Open simonw opened 1 year ago
Here's a prototype I built to help me scrape through all of https://news.ycombinator.com/from?site=simonwillison.net following the more links:
diff --git a/shot_scraper/cli.py b/shot_scraper/cli.py
index 9bc48aa..eb3a80e 100644
--- a/shot_scraper/cli.py
+++ b/shot_scraper/cli.py
@@ -524,6 +524,21 @@ def accessibility(url, auth, output, javascript, timeout, log_console, skip, fai
is_flag=True,
help="Output JSON strings as raw text",
)
+@click.option(
+ 'next_',
+ "--next",
+ help="JavaScript to run to find next page",
+)
+@click.option(
+ "--next-delay",
+ type=int,
+ help="Milliseconds to wait before following --next",
+)
+@click.option(
+ "--next-limit",
+ type=int,
+ help="Maximum number of --after pages",
+)
@browser_option
@user_agent_option
@reduced_motion_option
@@ -536,6 +551,9 @@ def javascript(
auth,
output,
raw,
+ next_,
+ next_delay,
+ next_limit,
browser,
user_agent,
reduced_motion,
@@ -571,6 +589,7 @@ def javascript(
if not javascript:
javascript = input.read()
url = url_or_file_path(url, _check_and_absolutize)
+ next_count = 0
with sync_playwright() as p:
context, browser_obj = _browser_context(
p,
@@ -582,9 +601,27 @@ def javascript(
page = context.new_page()
if log_console:
page.on("console", console_log)
- response = page.goto(url)
- skip_or_fail(response, skip, fail)
- result = _evaluate_js(page, javascript)
+ result = []
+ while url:
+ response = page.goto(url)
+ skip_or_fail(response, skip, fail)
+ evaluated = _evaluate_js(page, javascript)
+ if next_:
+ result.extend(evaluated)
+ else:
+ result = evaluated
+ next_count += 1
+ if next_:
+ if next_limit is not None and next_count >= next_limit:
+ raise click.ClickException(
+ f"Reached --after-limit of {next_limit} pages"
+ )
+ url = _evaluate_js(page, next_)
+ print(url)
+ if next_delay:
+ time.sleep(next_delay / 1000)
+ else:
+ url = None
browser_obj.close()
if raw:
output.write(str(result))
I ran it like this and it worked!
shot-scraper javascript \
'https://news.ycombinator.com/from?site=simonwillison.net' \
-i /tmp/scrape.js \
--next '() => {
let el = document.querySelector(".morelink[rel=next]");
if (el) {
return el.href;
}
}' -o /tmp/all.json --next-delay 1000
Needs more thought about how things like concatenating together results from multiple pages should work.

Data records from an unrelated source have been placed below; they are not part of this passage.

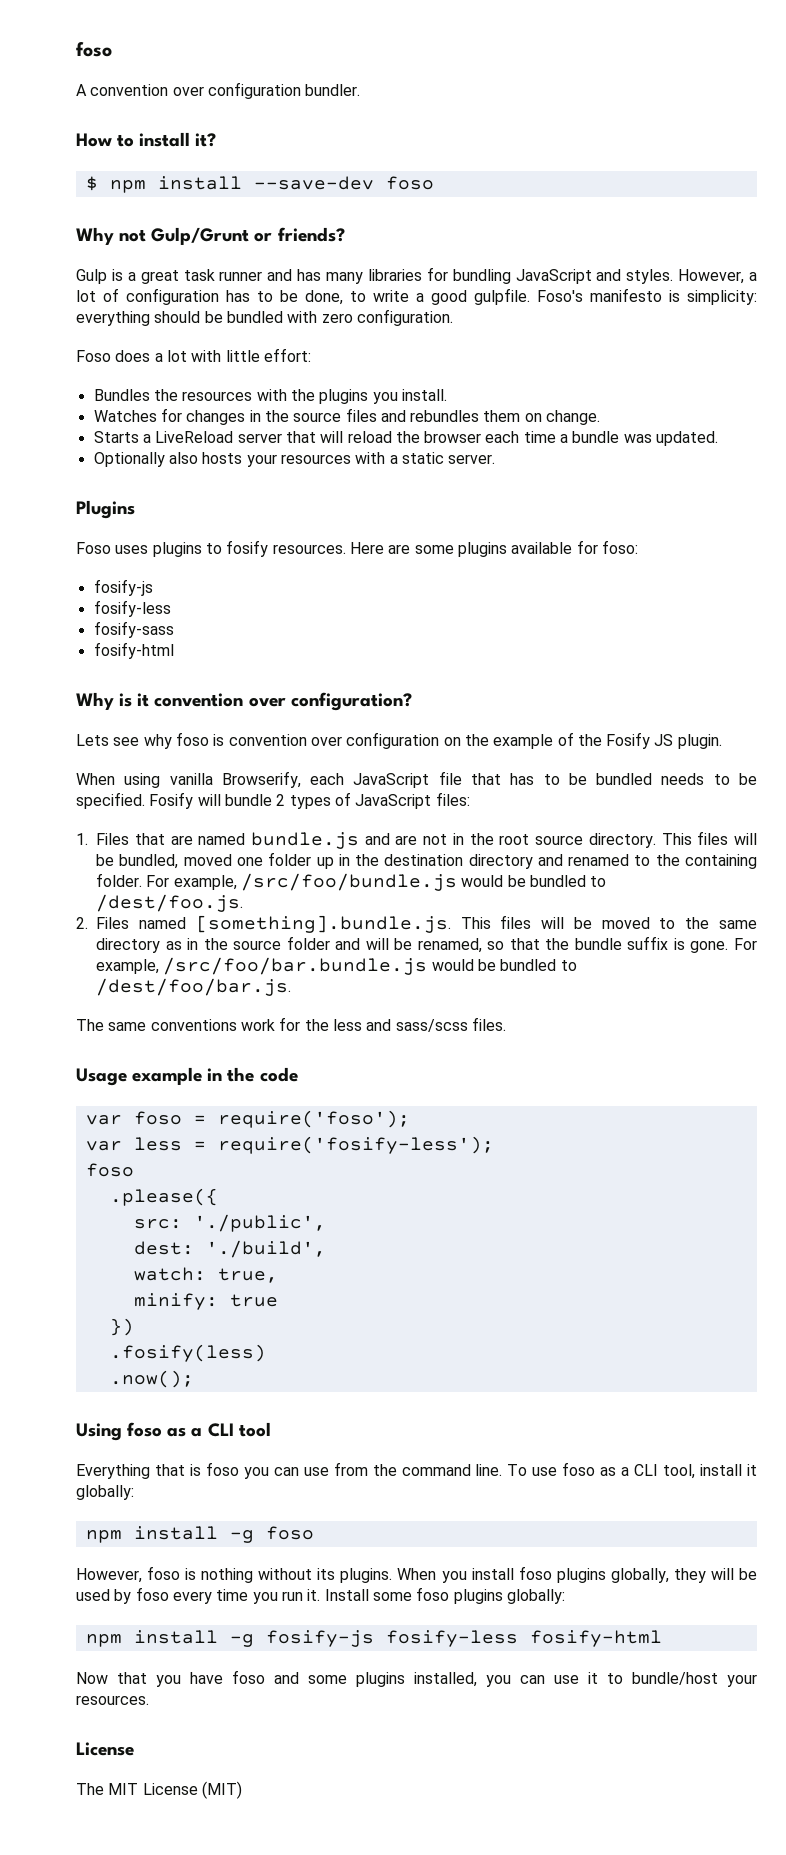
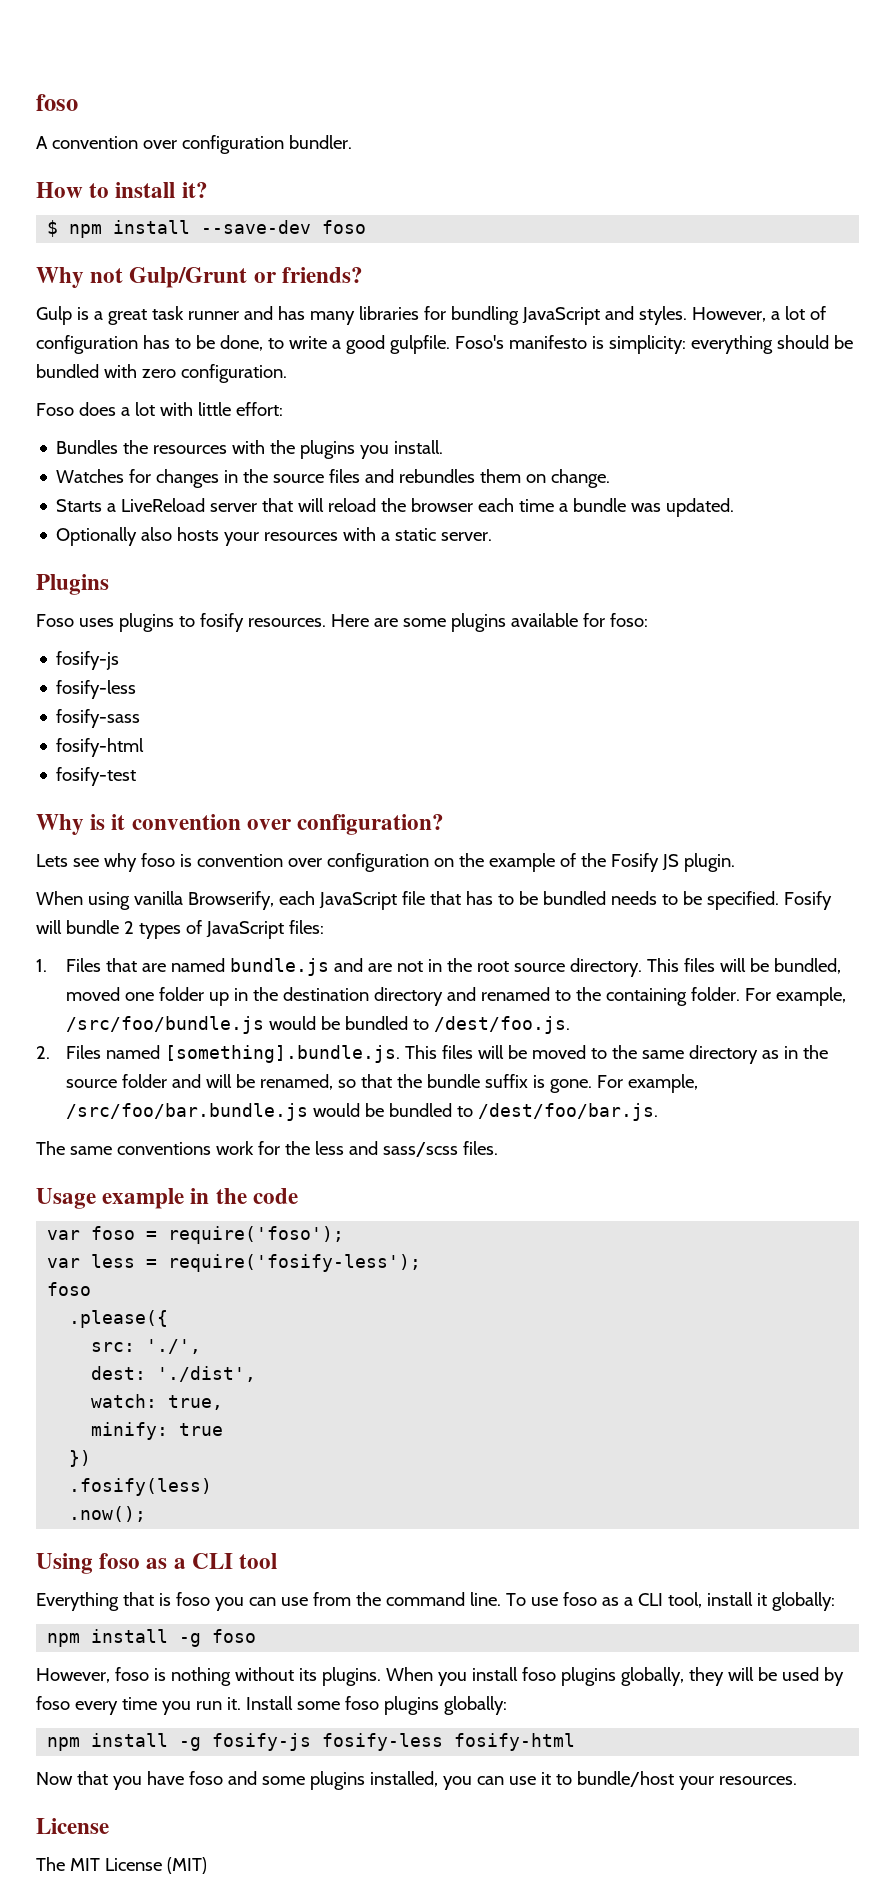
(174, 650) none -> [56,767,137,786] // fosify-test
[193,1214,326,1232] './public', -> [146,1339,202,1354] './',
[205,1240,326,1258] './build', -> [157,1366,257,1382] './dist',

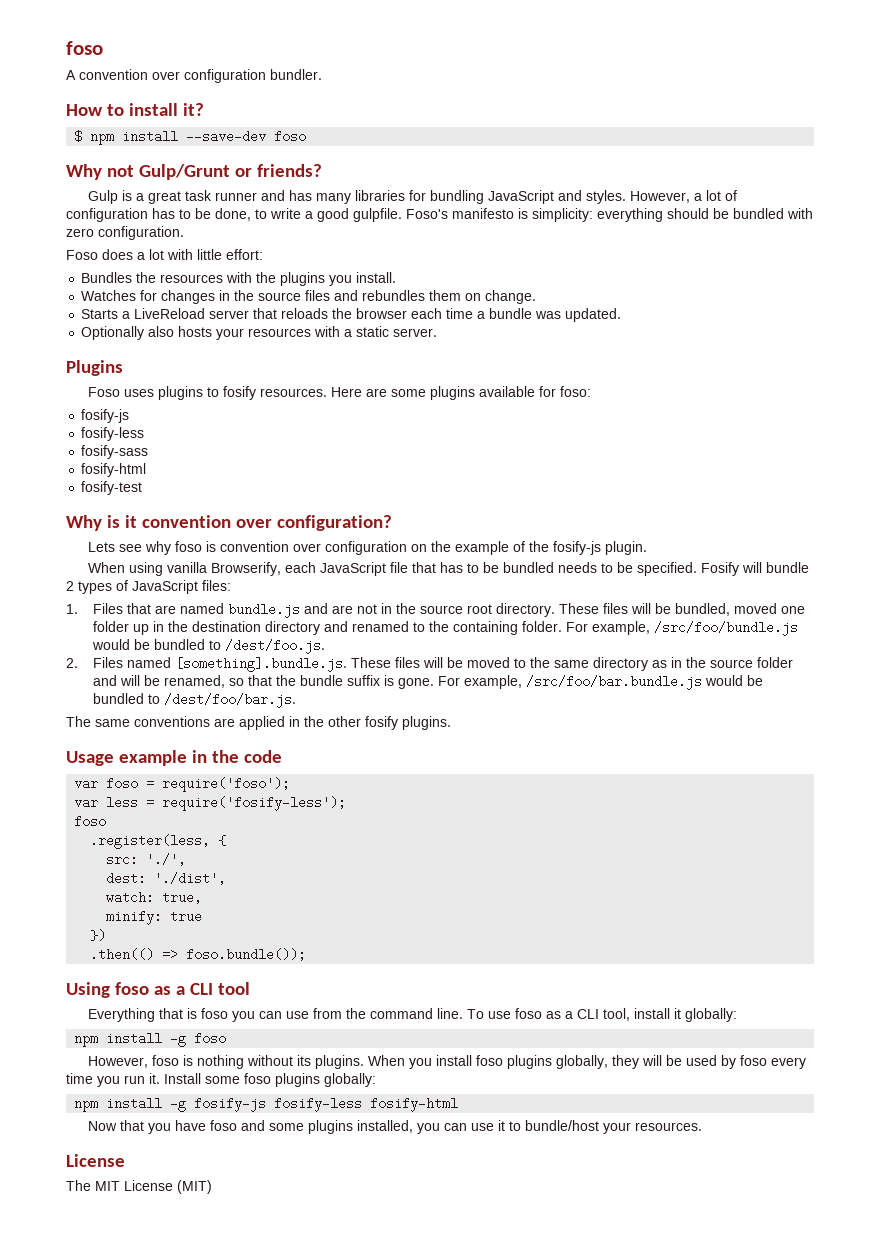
[298,498,377,512] will reload -> [281,308,329,319] reloads
[610,853,679,872] Fosify JS -> [552,541,601,555] fosify-js
[476,958,679,977] root source directory. This -> [419,603,599,617] source root directory. These
[404,1045,437,1059] This -> [350,657,391,668] These
[215,1141,498,1157] work for the less and sass/scss files. -> [214,716,451,730] are applied in the other fosify plugins.
[69,1310,169,1328] .please({ -> [90,834,227,849] .register(less, {
[69,1478,213,1496] [69,1506,147,1522] .fosify(less) // .now(); -> [90,948,307,961] .then(() => foso.bundle());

It would also be neat if this could return a {"method": "POST", "body": "..."}
object as an alternative to returning a URL, then shot-scraper
could hit subsequent pages using other HTTP methods. Maybe persist cookies too!
I was trying to scrape some Google Maps lists of places, but didn't manage as the first page that loads is a cookie notice that triggers a navigation event when accepted / rejected that results in Error: Execution context was destroyed, most likely because of a navigation.
, but this sounds like it could solve it?
To your question, maybe it could just return JSON-LD and leave the concat to downstream?
Pagination is difficult to wrap your head around. I scrape 1000 of pages on a daily basis, and pagination is something no scraper can get right.
From the script above, --next
is supposed to get the next link. “Which” next links are we talking about?
In a nutshell, websites consist of list pages and single pages. List pages “list” the pages a website has, and single pages are the “final” page.
For this type of scraping, think of any list page (IMDb genre pages, Amazon shoes pages), then a “next” is fine. The list page is the final page.
flowchart LR;
start-url --> list-page-1
start-url --> list-page-2
start-url --> list-page-3
But, in reality, list pages have a very different purpose. Lists are a “summary” of a page, not the actual data scrapers want. List pages are designed to “entice” users to click. It doesn't have the actual data a scraper wants (see case below).
flowchart LR;
start-url --> list-page-1-->single-pages-11[single page 1]
list-page-1-->single-pages-12[single page 2]
list-page-1-->single-pages-13[single page 3]
start-url --> list-page-2-->single-pages-21[single page 1]
list-page-2-->single-pages-22[single page 2]
list-page-2-->single-pages-23[single page 3]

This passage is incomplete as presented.